FACT: Thailand's government IT budget depends heavily on foreign licenses. The Cloud First policy pushes public entities toward clouds operated by US hyperscalers.
BUT: Thailand is beginning to react. Baker McKenzie (April 2026) reports the government is considering restrictions on foreign datacenter ownership.
Thailand is already building its national AI capabilities - ThaiLLM, Pathumma, Typhoon, OpenThaiGPT, and LANTA. Cristallo does not claim to replace these initiatives. The gap we target is the last mile: making these capabilities usable by non-specialist teachers, locally, offline, with proof and a pedagogical interface.
Thai Education Is Stuck
FACT: PISA 2022 - only 32% of Thai students reach level 2 in mathematics (69% OECD). 1.02 million children outside the school system (UNICEF, 2023).
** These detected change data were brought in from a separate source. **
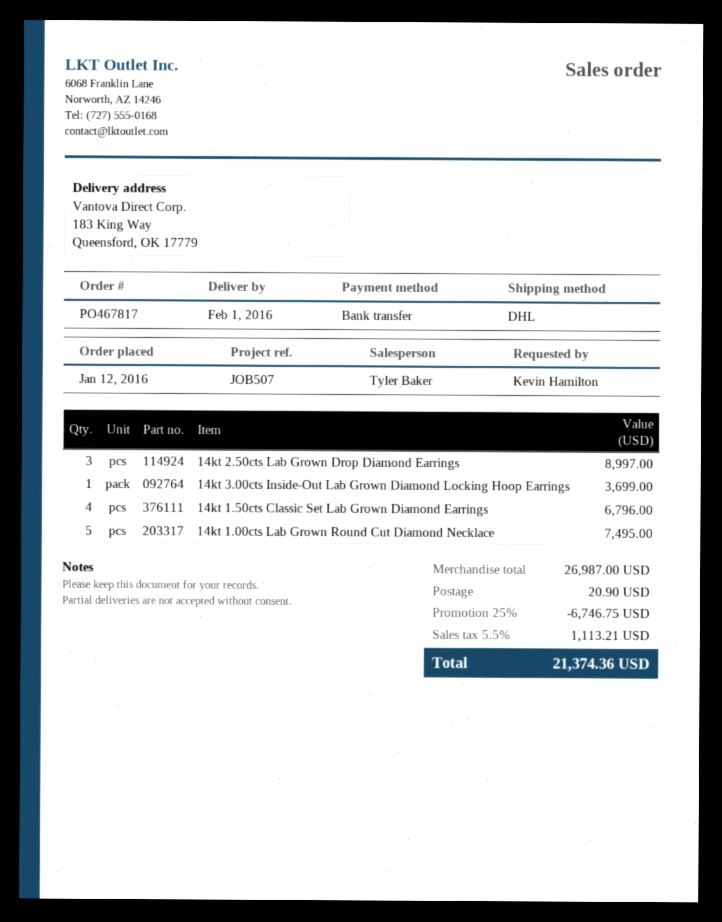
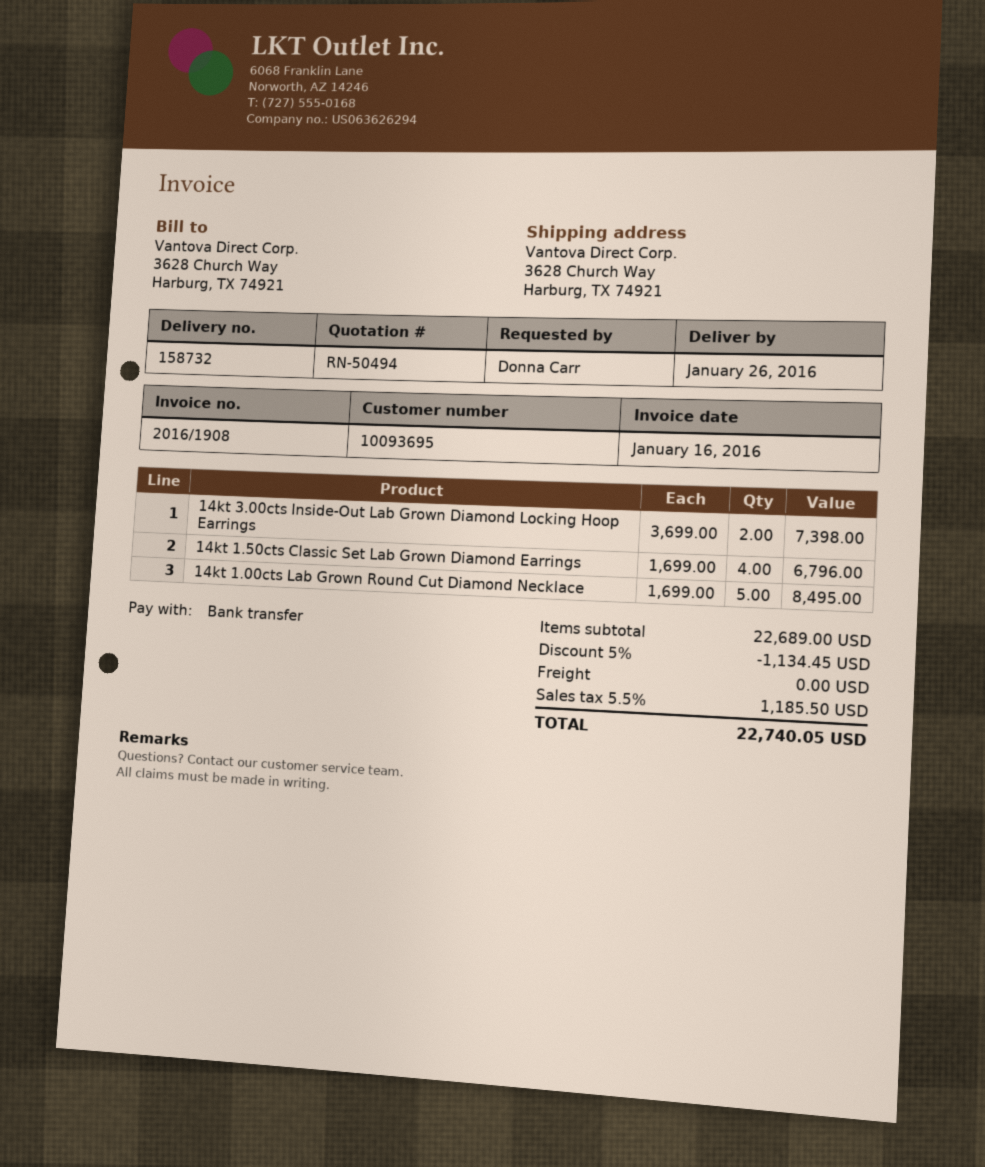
delivery date: 2016-02-01 -> 2016-01-26
ordered by: Kevin Hamilton -> Donna Carr
ship to: 183 King Way, Queensford, OK 17779 -> 3628 Church Way, Harburg, TX 74921
14kt 2.50cts Lab Grown Drop Diamond Earrings: 3 for 8997.00 -> none
14kt 3.00cts Inside-Out Lab Grown Diamond Locking Hoop Earrings: 1 for 3699.00 -> 2 for 7398.00
14kt 1.00cts Lab Grown Round Cut Diamond Necklace: 5 for 7495.00 -> 5 for 8495.00
subtotal: 26987.00 -> 22689.00
discount: 25% = 6746.75 -> 5% = 1134.45
shipping: 20.90 -> 0.00
tax: 5.5% = 1113.21 -> 5.5% = 1185.50
total: 21374.36 -> 22740.05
FACT: 37,000 schools, 6.5 million students. Class sizes of 40-50. Education budget: 455.6 billion THB/year. But the conversion into practical skills is near zero.
FACT: Singapore has mandatory "Code for Fun" in primary. Finland practices phenomenon-based learning. China enforces structured AI education. Vietnam integrates STEM into the curriculum. Thailand already has programs like Coding Thailand and TH AI Academy; Cristallo complements these existing programs with a practical local step.
3. OUR SOLUTION
Saphan - The Local Companion
- Desktop
.exe24 MB (Tauri + Svelte 5). Runs on any Windows 10 PC. - Typhoon 2.5 4B model (Apache 2.0, Thai-specialized, 2.5 GB).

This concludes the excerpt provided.